Tratóse igualmente de renovar las
antiguas alianzas con las potencias extranjeras, y la buena armonía que
reinaba con la España desde el tratado de Sevilla iba echando cada
día más profundas raíces; pero ¿quién
hubiera discurrido que todo esto se dirigía a la elección de
Polonia, que toda la prudencia humana no podía prever? Sólo la
Francia, atenta a los futuros acontecimientos, pudo prevenir a sus enemigos,
así como Luis XIV, en la paz de Riswick (el año de 1697) los
alucinó con el tratado de repartición de la monarquía
española, a fin de conservarla indemne para su nieto Felipe V; nadie
ignora que la expresada paz desarmó a todas las potencias de la Europa,
cuando la Francia, al contrario, por sus ideas particulares, mantuvo
íntegras las considerables fuerzas que tenía en pie.
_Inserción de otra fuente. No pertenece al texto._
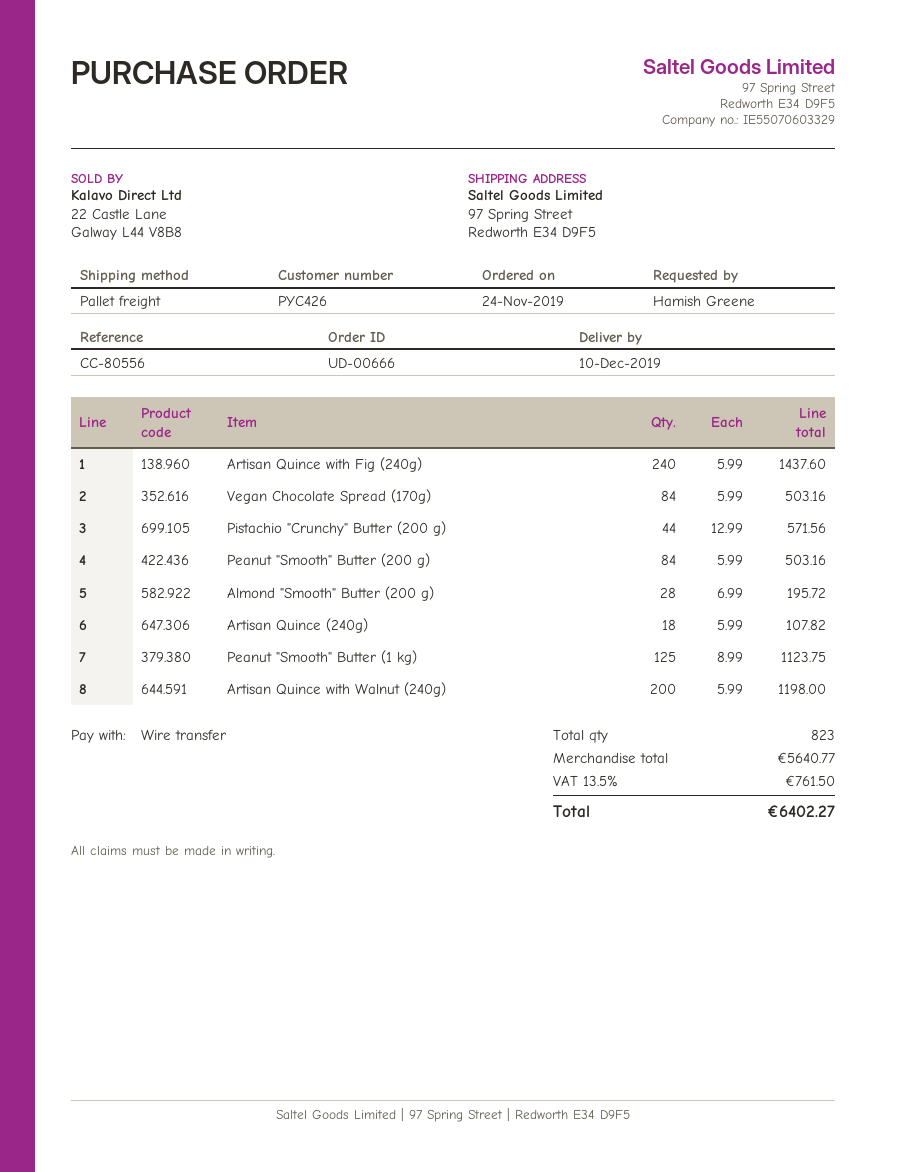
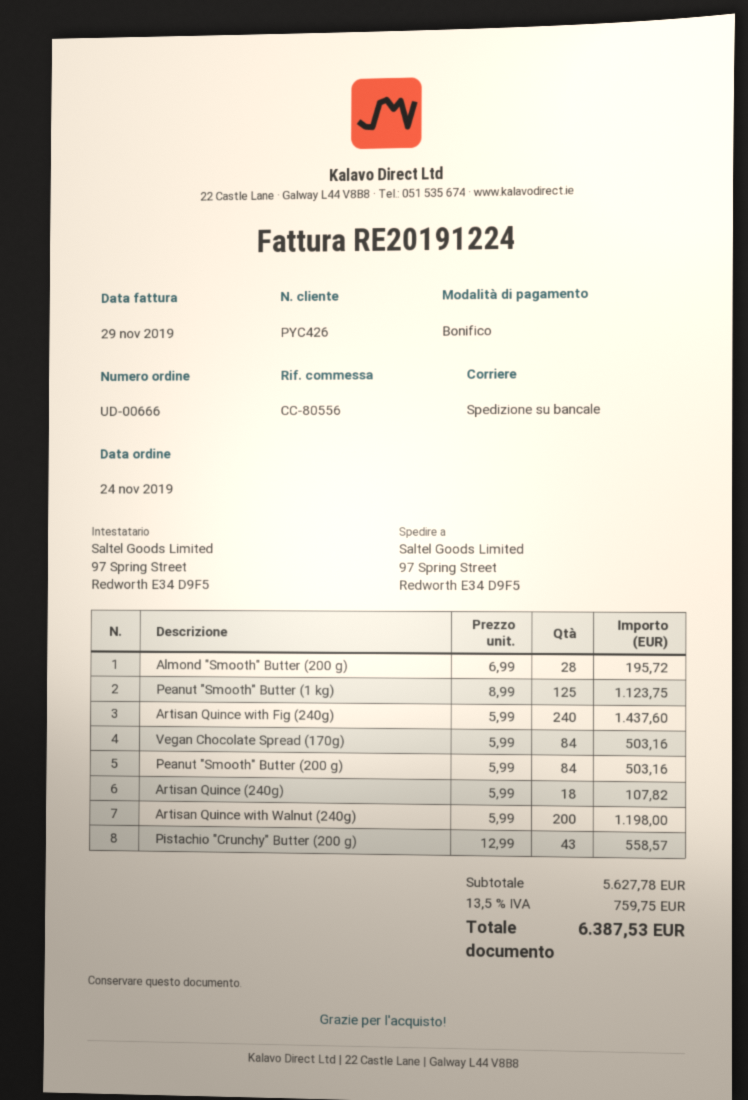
Pistachio "Crunchy" Butter (200 g): 44 x 12.99 = 571.56 -> 43 x 12.99 = 558.57
subtotal: 5640.77 -> 5627.78
tax: 13.5% = 761.50 -> 13.5% = 759.75
total: 6402.27 -> 6387.53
Lo propio
sucedió por la paz de Viena, en el de 1731; ella no alteró en
manera alguna las sabias medidas del duque de Borbón el año de
1726, para mantener siempre pronto un cuerpo formidable de milicias, antes bien
se aumentó, con que de esta prudente circunspección se puede
decir que el golpe fatal que nos hizo pasar tan de repente de la calma
más tranquila que gozaba la Europa a una guerra que parecía
desolarla, se debe únicamente a las recónditas máximas de
la política francesa.
Estas daban bastante inquietud al
César, y mucho más la toma de posesión del
serenísimo infante don Carlos de los Estados de Parma y Plasencia, como
también de que el Senado de Florencia le hubiese reconocido por gran
príncipe de Toscana y jurado en esta cualidad, el día de San Juan
Bautista del año antecedente, sin haber precedido el diploma imperial
para este efecto. No podía aquel Monarca persuadirse sino que todo esto
se dirigía a turbar la quietud de Italia, mas las formidables fuerzas de
España, que acababan de sujetar a su dominio la importante plaza de
Orán, le obligaron a disimular, hasta verse en estado de reprimir la
injuria que pretendía haber recibido.
No ignoraba este príncipe las
justas pretensiones del Rey Católico a los reinos de Nápoles y
Sicilia, y que no se había podido conseguir renunciase sus derechos a
ellos sin manifestar una indecible repugnancia; temía, pues, que las
intenciones de la corte de España fuesen para quitárselos,
buscando pretextos para hacerle la guerra. Es verdad que el Emperador contaba
sobre la garantía de aquellos reinos por el Rey británico
estipulada en el tratado de Viena del año de 1731, pero ella no
impidió a que Su Majestad Cesárea diese órdenes positivas
para aumentar sus tropas, completar las que estaban de guarnición en
Italia y nombrar diez mil hombres a fin de que sin dilación pasasen a
este país, amenazando al infante de echarle de sus Estados, y castigar
al Senado de Florencia por su condescendencia a este príncipe, que se
abrogaba un título que no podía tomar sin el consentimiento del
Imperio.
Igualmente garante el rey de la Gran
Bretaña de los Estados de Parma y Plasencia, por su alianza y
unión con España en el tratado de Sevilla, y recelándose
de que el Emperador pasase de las amenazas a la ejecución, y con este
motivo lo empeñase en una nueva guerra, trabajó con calor para
aplacar el enojo de la corte cesárea, ya que las instancias del
señor Keene, ministro británico en la de Sevilla, no
habían producido efecto sobre el ánimo de Sus Majestades
Católicas acerca de los rescriptos imperiales al Senado de Florencia,
que decía este príncipe ser injuriosos a la dignidad del
serenísimo infante su hijo.
Dispuso, pues, el rey Jorge un nuevo
proyecto de ajuste, que su ministro en Viena, el señor Robinson,
presentó al César el 18 de enero en una Memoria, y decía
que el expediente propuesto por Su Majestad Británica era que la
España hubiese de consentir a que el infante duque de Parma pidiese al
Emperador el título de gran príncipe de Toscana,
pareciéndole que este paso sería suficiente para hacer cesar la
división que con este motivo reinaba entre los dos monarcas. Que Su
Majestad Británica no dudaba estuviese el César en la misma
disposición que ella de conservar en cuanto fuese posible la
pública tranquilidad y prevenir los funestos efectos de la guerra; que,
en consecuencia, el Rey su amo había instruido ya a su ministro en la
corte de Sevilla de representarla del modo más eficaz la necesidad que
había en que Sus Majestades Católicas permitiesen al señor
infante su hijo se dirigiese al Emperador para obtener este título.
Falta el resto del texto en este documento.